FYI: if you want to see scintillation (and check the UV absorption of your windows), get a gatorade bottle safely plastic seal: in sunlight it will emit bright violet light out of the sides: that is UV converted to visible via scintillation. Works best on a low-cloud day. You can also put tonic water in a black light, it will glow blue...same color as Froto's sword.
That is fluorescence, not scintillation. If you want to see scintillation, look at the luminous hands of an old radioactive watch with a strong lens, you will see the individual scintillations of the alpha particles striking the phosphor.
@@karhukivi where I’m from scintillation is fluorescence, and phosphorescence is delayed fluorescence, unless it is microwaves, then scintillation is speckle noise
@@DrDeuteron Most scintillators will also fluoresce . But if for example you have a ZnS screen and bombard it with alpha particles, there will be a succession of flashes which translate into pulses in a PMT. I would not consider that as fluorescence. A bit like the distinctions between killing, murder and dying, it depends on the circumstances!
11:41 perks of playing Geoguessr: seeing that black/yellow spiral warning pattern on a utility pole and immediately thinking that's Taiwan! (If the lines were straight vertical, it would be Japan. If spiral but positioned over the ground, South Korea.
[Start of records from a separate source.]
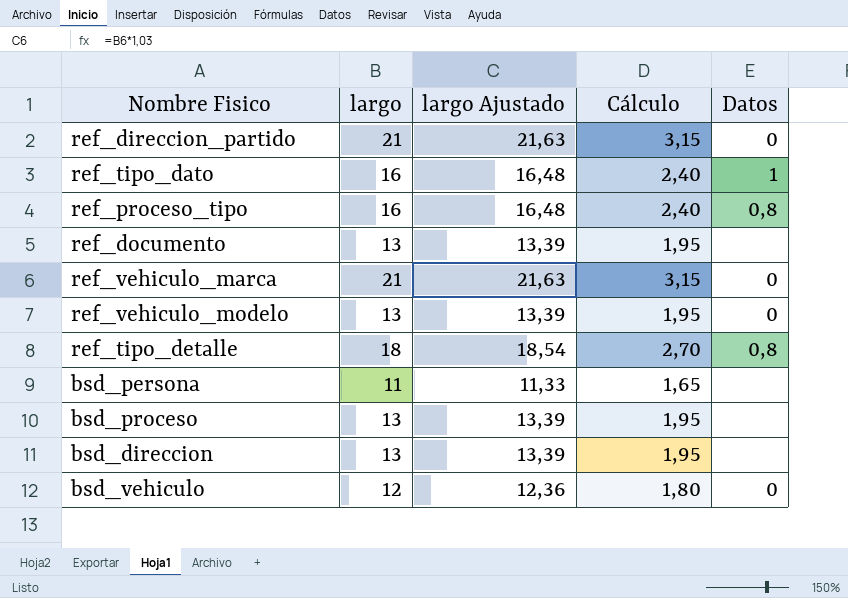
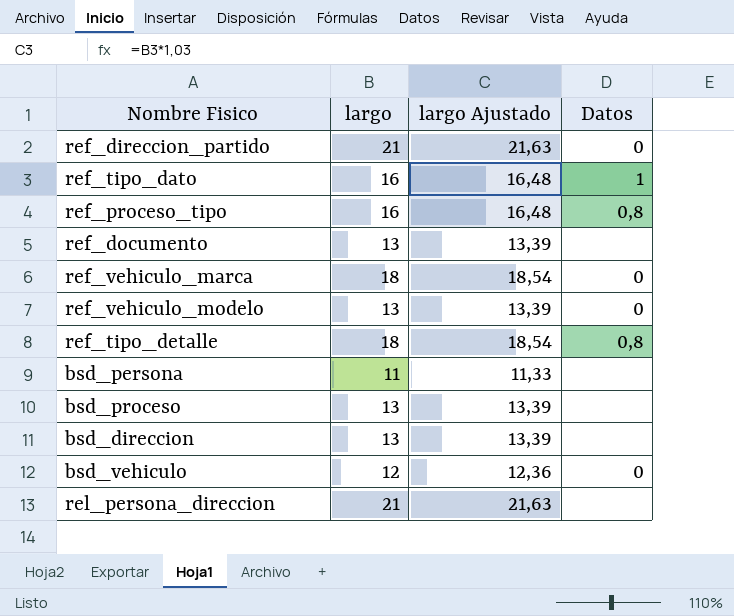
column Cálculo | formula: [largo] * 0,15 -> none
ref_vehiculo_marca | largo: 21 -> 18
ref_vehiculo_marca | largo Ajustado: 21,63 -> 18,54
row rel_persona_direccion: none -> 21 | 21,63 | none

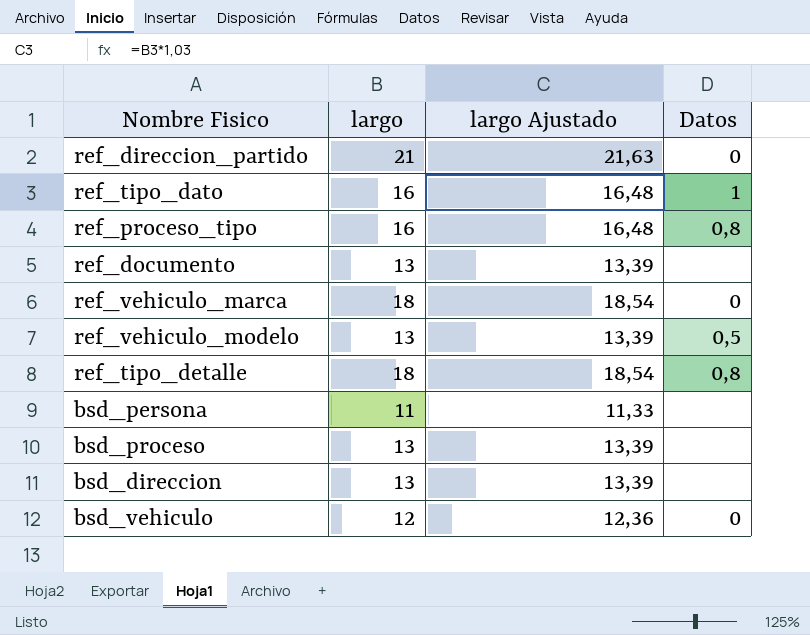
row rel_persona_direccion: 21 | 21,63 | none -> none
ref_vehiculo_modelo | Datos: 0 -> 0,5

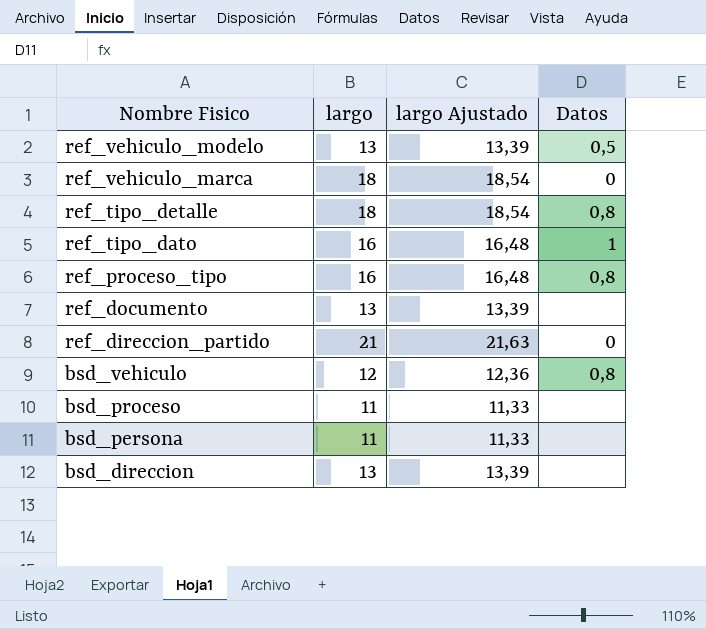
row order: none -> Nombre Fisico descending
bsd_vehiculo | Datos: 0 -> 0,8
bsd_proceso | largo: 13 -> 11
bsd_proceso | largo Ajustado: 13,39 -> 11,33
If no warning pattern but pictures of the Dear Leader everywhere, North Korea.)
It is super cool to hear someone else talking about these things! Really nice coverage too--I only get to make ultra short videos but there is so much more to tell about these things. I feel like the story of having to develop an entire market and processing pipeline for lutetium so they could make enough LSO could make its own miniseries.
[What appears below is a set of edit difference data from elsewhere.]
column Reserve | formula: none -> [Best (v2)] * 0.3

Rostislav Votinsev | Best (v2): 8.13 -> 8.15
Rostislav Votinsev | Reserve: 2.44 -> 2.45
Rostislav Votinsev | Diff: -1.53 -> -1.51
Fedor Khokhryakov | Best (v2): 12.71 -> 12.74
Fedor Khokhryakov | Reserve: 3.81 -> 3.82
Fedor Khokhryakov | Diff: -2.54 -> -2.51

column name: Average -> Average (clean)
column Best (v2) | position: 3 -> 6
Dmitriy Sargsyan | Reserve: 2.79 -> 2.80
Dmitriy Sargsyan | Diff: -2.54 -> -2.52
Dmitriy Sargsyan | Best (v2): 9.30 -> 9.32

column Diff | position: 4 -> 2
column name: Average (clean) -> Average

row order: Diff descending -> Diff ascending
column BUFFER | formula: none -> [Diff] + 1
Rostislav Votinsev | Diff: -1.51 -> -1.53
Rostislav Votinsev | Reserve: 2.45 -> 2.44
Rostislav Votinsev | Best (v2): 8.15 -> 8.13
Wow this is insane. I'm a researcher for PET and at 7.53 seconds, this PET scanner is the JPET. It is design as plastic scintillators rather than crystal (reduce cost and easier to work with) and because of that the dominant interaction is Compton scatter, at the density for plastic, and so they needed multiple layers of the plastic scintillators for it to increase the sensitivity (fraction of gamma photon detected to gamma photon emitted). The image shown at 7.53 s is of the first generation prototype where it is using the photomultiplier tubes with lots of gaps between scintillators while the second generation has less and smaller gaps and uses SiPM modules. The most insane part is that I was there for a conference meeting in Krakow at the end of April and they showed everyone around the labs and of these prototype scanners. Now I see it on a video of someone I subscribed to on YT.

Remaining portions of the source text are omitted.